使用
conda activate scpEnv
sbatch run_jupyterLab_slum.sh,获取返回的日志文件中的计算节点和端口号,通过ssh隧道链接计算节点使用。
添加R kernel,在R中运行 IRkernel::installspec(name = ‘R4.0.4’, displayname = ‘R4.0.4’)
直接可以在base中使用
使用问题
可以直接在Console中安装包,如果用conda安装的包无法载入,可以通过找到配置文件,修改里面的env 对应的路径。
1.安装
在服务器上安装 Jupyter Lab
# install
conda install -c conda-forge jupyterlab
# start
jupyter-lab
# 常带参数
jupyter-lab --no-browser --port 8889 # 不自动打开浏览器 + 指定 8889 端口
# 服务器中的 Jupyter Lab 需要常驻,选用了终端复用工具 tmux。
# 远程访问
# 生成配置文件
jupyter-lab --generate-config
jupyter server password
c.ServerApp.root_dir = '/icto/user/yc47650/data-home/analysisProject'
2.远程访问-修改config
~/.jupyter/jupyter_lab_config.py 中的以下内容:
c.ServerApp.allow_remote_access = True
c.ServerApp.ip = '*'
# 根据个人需要修改端口号(默认 8888)
c.ServerApp.port = 8889
3. 端口转发
ssh隧道,跳板机,端口号保持一致
4. 本地启动
此时,在本地电脑的浏览器地址栏中输入 localhost:8887
,即可打开 Jupyter Lab。然后输入taken,在服务器启动时显示。
5. 安装内核
# 安装 ipykernel
$ conda install ipykernel
# 将环境写入notebook的kernel中
$ python -m ipykernel install --user --name 环境名称 --display-name "在jupyter中显示的环境名称"
# 比如已经有个叫 `gpu` 的 conda 环境,希望在 Jupyter 的内核选择中显示为 `deeplearning`
$ python -m ipykernel install --user --name gpu --display-name "deeplearning"
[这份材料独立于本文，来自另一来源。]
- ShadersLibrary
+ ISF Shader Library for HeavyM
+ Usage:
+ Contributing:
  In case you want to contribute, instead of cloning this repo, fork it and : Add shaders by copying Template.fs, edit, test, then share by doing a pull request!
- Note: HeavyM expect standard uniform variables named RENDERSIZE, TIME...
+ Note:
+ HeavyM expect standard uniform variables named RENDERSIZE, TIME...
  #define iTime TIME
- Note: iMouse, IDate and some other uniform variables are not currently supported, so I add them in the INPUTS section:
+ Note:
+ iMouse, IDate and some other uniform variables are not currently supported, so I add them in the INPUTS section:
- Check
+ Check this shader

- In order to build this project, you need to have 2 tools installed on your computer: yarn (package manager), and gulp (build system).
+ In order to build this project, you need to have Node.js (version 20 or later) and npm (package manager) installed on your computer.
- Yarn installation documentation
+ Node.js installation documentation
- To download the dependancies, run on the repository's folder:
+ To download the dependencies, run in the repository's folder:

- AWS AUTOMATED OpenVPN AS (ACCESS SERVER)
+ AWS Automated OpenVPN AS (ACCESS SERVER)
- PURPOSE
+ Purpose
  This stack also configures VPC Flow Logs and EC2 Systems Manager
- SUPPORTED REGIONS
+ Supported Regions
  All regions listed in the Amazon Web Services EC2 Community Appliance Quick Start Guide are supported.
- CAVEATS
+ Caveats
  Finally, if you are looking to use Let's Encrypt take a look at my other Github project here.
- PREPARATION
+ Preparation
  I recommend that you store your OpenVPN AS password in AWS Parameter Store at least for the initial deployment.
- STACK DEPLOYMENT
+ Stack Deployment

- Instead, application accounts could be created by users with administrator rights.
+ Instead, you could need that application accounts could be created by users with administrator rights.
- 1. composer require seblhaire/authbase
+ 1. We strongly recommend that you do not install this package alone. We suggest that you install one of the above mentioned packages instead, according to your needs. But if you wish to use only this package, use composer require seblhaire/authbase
# 如果不带 --display-name 参数,则与与环境名同名,在上述的例子里就是 `gpu`
安装内核bug
# 已经正确安装了内核,但是一直无法载入包
jupyter kernelspec list # 查看内核路径
# 进入路径直接修改json文件,可以改环境和对应的内核名
kernel.json
6. R-kernel jupyter运行R
在R中安装IRkernel
conda install conda-forge::r-irkernel
然后在R中运行IRkernel::installspec(name = ‘scpEnv’, displayname = ‘scpR’)让jupyter可以找到R
连接远程服务器
https://jinsblog.com/posts/jnb-remote-server/
这里的YourHost就是ssh连接的HPCC,主机名,
节点sbatch以下代码,然后把节点服务器地址拷贝过来,输入对应端口号就可以了。在本地网页输入http://127.0.0.1:8899/lab
#!/bin/bash
### HIC 2024
#SBATCH -J jupyter
#SBATCH -n 24 # Request one core
#SBATCH -N 1 # Request one node (if you request more than one core with -n, also using
#SBATCH -t 1-00:00:0 # Runtime in D-HH:MM format
#SBATCH -p fhs-fast # Partition to run in
#SBATCH --mem=100G # Memory total in MB (for all cores)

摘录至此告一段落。